Записки Анания Жмуркина — страница 64 из 81

— Собак видеть во сне хорошо, — пояснил он авторитетно. — Собаки — друзья.

— И черные?

— И черные. Всякие.

— И когда сердито лают?

— И когда бросаются на тебя, все равно — друзья.

Я помолчал с минуту, а потом сказал:

— Ишь ты. И черные?

— И черные, — повторил Синюков и, ничего не прибавив, закрыл глаза.

Сон, действительно, был в руку: из деревни, от сестры, пришло письмо. Она прислала обычные трафаретные поклоны от знакомых, а в конце каждого поклона: «…и желает тебе от господа бога здоровья и всякого благополучия». Сестра спросила и в этом письме у меня о том, как мое здоровье, легко или тяжело ранен, скоро ли поправлюсь от ранения. Она сообщала, что от ее мужа все еще нет никаких писем, — вероятно, убит. Спрашивала с тревогой: отпустят по чистой после ранения или же пошлют опять на позиции?
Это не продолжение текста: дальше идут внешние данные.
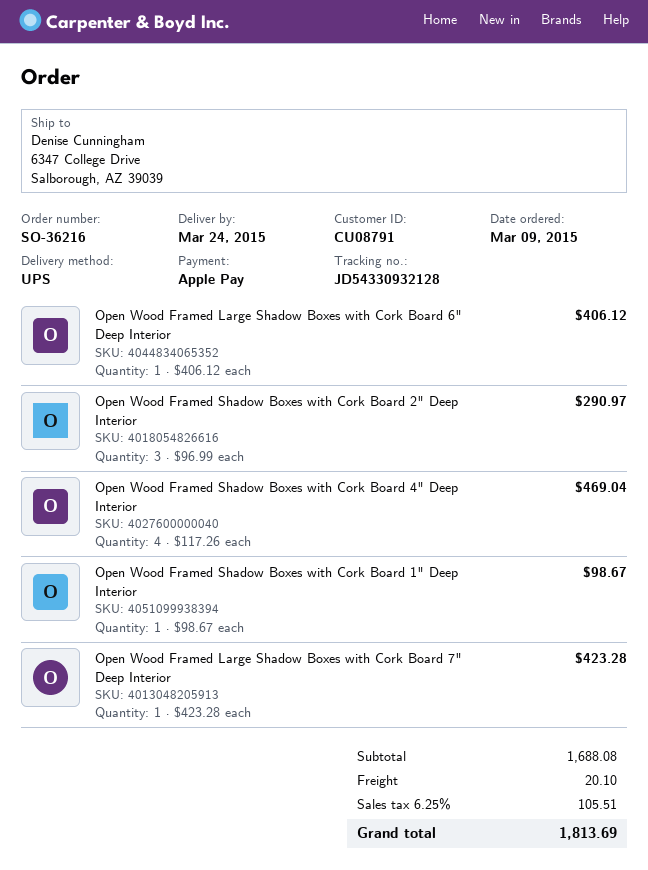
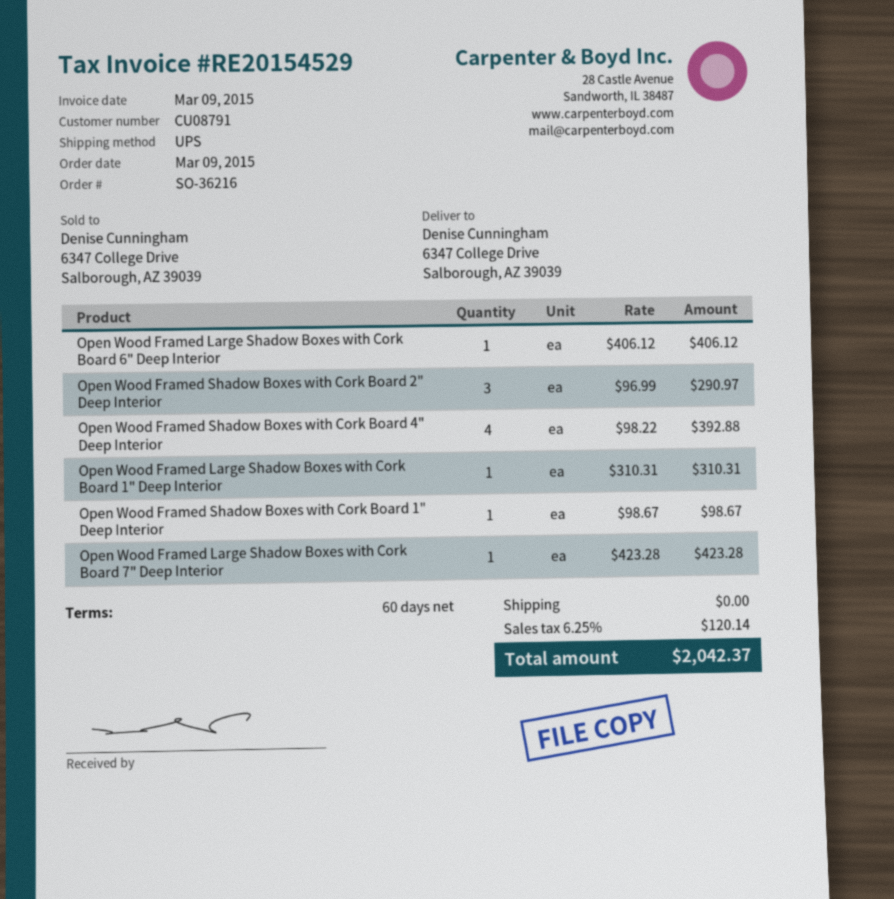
Open Wood Framed Shadow Boxes with Cork Board 4" Deep Interior: 4 x 117.26 = 469.04 -> 4 x 98.22 = 392.88
Open Wood Framed Large Shadow Boxes with Cork Board 1" Deep Interior: none -> 1 x 310.31 = 310.31
shipping: 20.10 -> 0.00
tax: 6.25% = 105.51 -> 6.25% = 120.14
total: 1813.69 -> 2042.37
«Пришли мне, братец, справку из лазарета и с печатью, и как можно незамедлительно, а то мне не выдают пособия за тебя. С твоей справкой я сразу получу за три месяца, за которые я за тебя солдатские деньги не получила».

На меня пахнуло холодом от письма, подумал: «И сестра жадничает… Она, бедная, не знает, что за брата не платят». Я вспомнил Семена Федоровича и его письмо к Марии. Я разорвал на клочки письмо и бросил их в плевательницу. После обеда я взял справку в конторе лазарета, вложил ее в конверт и послал сестре. «Пусть она по ней получает солдатское пособие», — сказал я себе, отдавая письмо няне.

— Няня, — попросил я средних лет женщину, — опусти это письмо сейчас же, как спустишься вниз.

XIII

Сияя пурпуром щек, Нина Порфирьевна вошла в палату:

— Игнат Денисович, Опут приглашает вас на литературный вечер к Пирожковым. Не отказывайтесь. Опут находит ваши стихи исключительно интересными. Он решил ввести вас в литературные круги столицы. Вы довольны?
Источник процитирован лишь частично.